Pesano meno di quanto si creda il personaggio su licenza in copertina, che spesso maschera un contenuto povero, il numero di alette dichiarato quando molte aprono su un’immagine muta senza nulla da scoprire, i moduli sonori con dieci melodie, le luci a batteria e le copertine imbottite e decorate. Conta invece lo spessore del cartone, il tipo di cerniera delle alette, il fermo di fine corsa delle linguette, l’accessibilità del vano batterie e la quantità reale di parole da leggere.
Un criterio di valutazione rapido in libreria: aprire e chiudere tre volte lo stesso meccanismo. Se dopo tre cicli l’aletta resta sollevata o la linguetta esce dalla guida, il libro non arriva a Natale. Vale anche la prova del peso: un cartonato per bambini di un anno che pesa meno di 200 grammi ha quasi sempre pagine troppo sottili.
Durata, riparazioni ed errori comuni
La riparazione è quasi sempre possibile e vale la pena farla. Un’aletta strappata si rimette con nastro adesivo trasparente applicato sul retro lungo tutta la piega, non a strappi. Una linguetta uscita dalla guida si reinserisce aprendo delicatamente il bordo incollato con una lama sottile e richiudendo con colla vinilica. Un pop up collassato si ricompone seguendo le pieghe originali, che restano visibili in controluce.

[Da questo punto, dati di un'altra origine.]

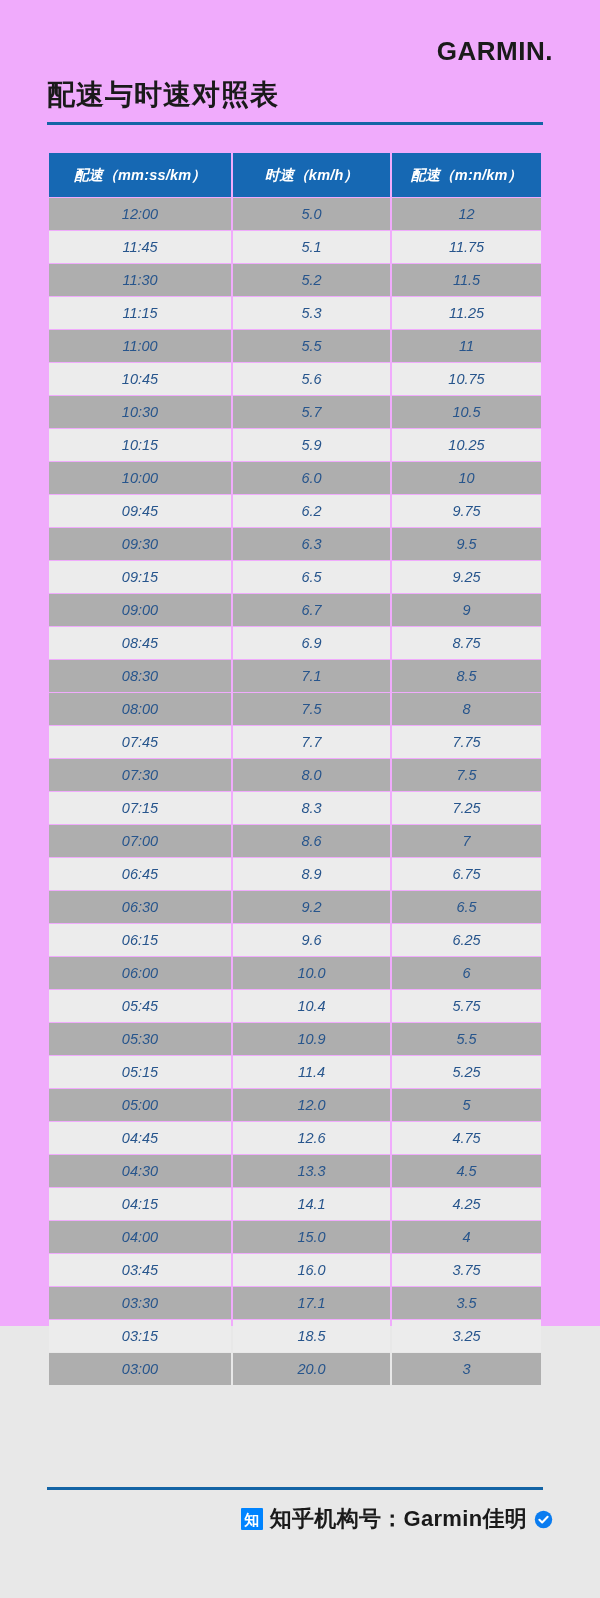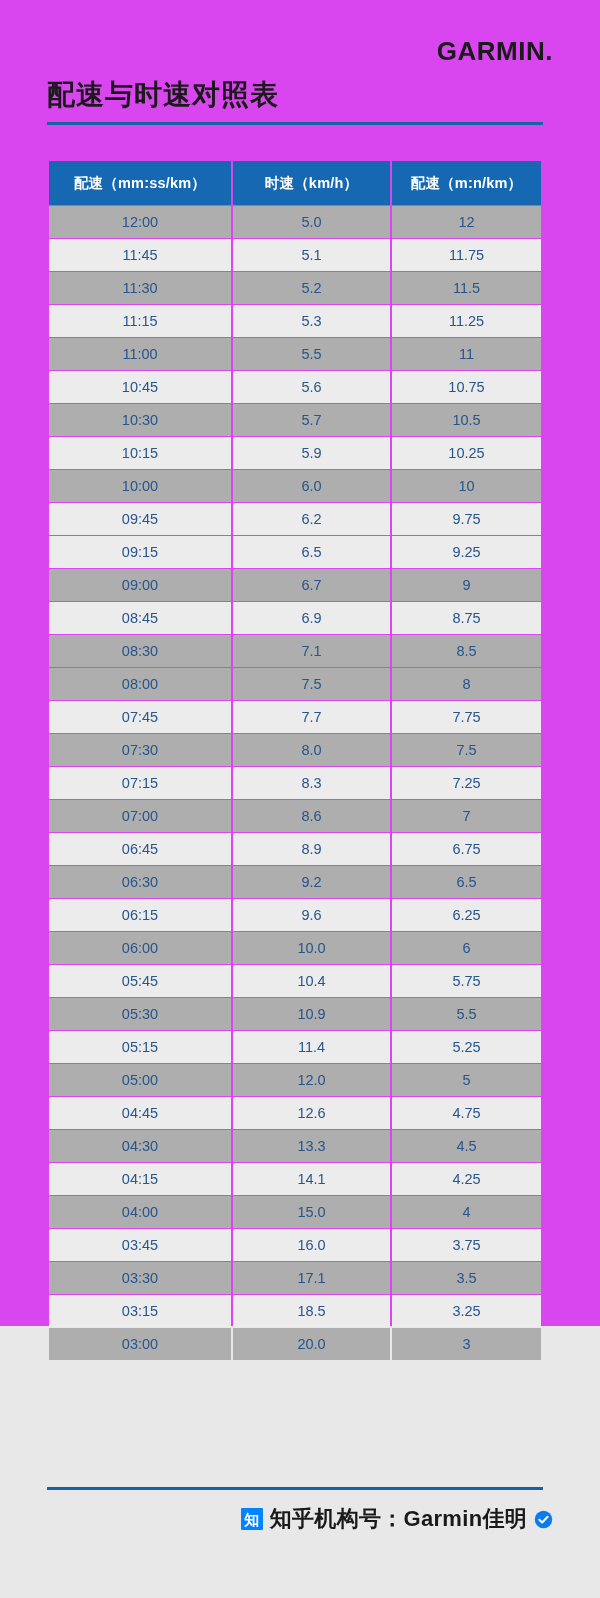--- a/index.html
+++ b/index.html
@@ -10,21 +10,21 @@
     width: 600px;
     height: 1598px;
     background: #e8e8e8;
     font-family: "Liberation Sans", "DejaVu Sans", sans-serif;
     overflow: hidden;
   }
   .page {
     position: relative;
     width: 600px;
     height: 1326px;
-    background: #d946ef;
+    background: #f0abfc;
     box-sizing: border-box;
   }
 
   
   .brand-logo {
     position: absolute;
     top: 38px;
     right: 47px;
     font-size: 26px;
     font-weight: bold;
@@ -53,26 +53,27 @@
     top: 122px;
     left: 47px;
     width: 496px;
     height: 3px;
     background: #1464a5;
   }
 
   
   .table {
     position: absolute;
-    top: 160px;
+    top: 152px;
     left: 47px;
     width: 496px;
     border-collapse: separate;
     border-spacing: 2px 1px;
     table-layout: fixed;
+    font-style: italic;
   }
   .table th {
     background: #1668b3;
     color: #ffffff;
     font-size: 14.5px;
     font-weight: bold;
     height: 44px;
     text-align: center;
     vertical-align: middle;
     padding: 0;
@@ -208,20 +209,25 @@
         <tr class="alt">
           <td>10:00</td>
           <td>6.0</td>
           <td>10</td>
         </tr>
         <tr>
           <td>09:45</td>
           <td>6.2</td>
           <td>9.75</td>
         </tr>
+        <tr class="alt">
+          <td>09:30</td>
+          <td>6.3</td>
+          <td>9.5</td>
+        </tr>
         <tr>
           <td>09:15</td>
           <td>6.5</td>
           <td>9.25</td>
         </tr>
         <tr class="alt">
           <td>09:00</td>
           <td>6.7</td>
           <td>9</td>
         </tr>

Per prolungare la vita di un libro contano tre abitudini: chiudere sempre riportando i meccanismi in posizione di riposo, conservare in verticale e non impilato, tenere i volumi in cartone lontano dall’umidità del bagno. I libri con adesivi riposizionabili si mantengono meglio se i pezzi si riappoggiano sul foglio di supporto originale invece che sparsi nella scatola.
Gli errori più frequenti sono comprare un pop up complesso per un bambino di due anni, lasciare un libro con parti mobili senza sorveglianza nel periodo in cui tutto finisce in bocca, scegliere in base al personaggio invece che alla costruzione, riporre i libri in una cassa insieme ai giochi, dove si piegano e si graffiano, e sostituire un volume rotto invece di ripararlo.
Sul riuso fra fratelli il verdetto dipende dalla tipologia. I cartonati e i libri in stoffa passano bene se conservati con cura, i libri sonori raramente sopravvivono alla batteria del primo utilizzatore, i pop up quasi mai. Come regola, conviene investire di più sui formati che durano e trattare i libri sonori come acquisti a scadenza, comprandoli solo quando c’è un motivo preciso per preferirli.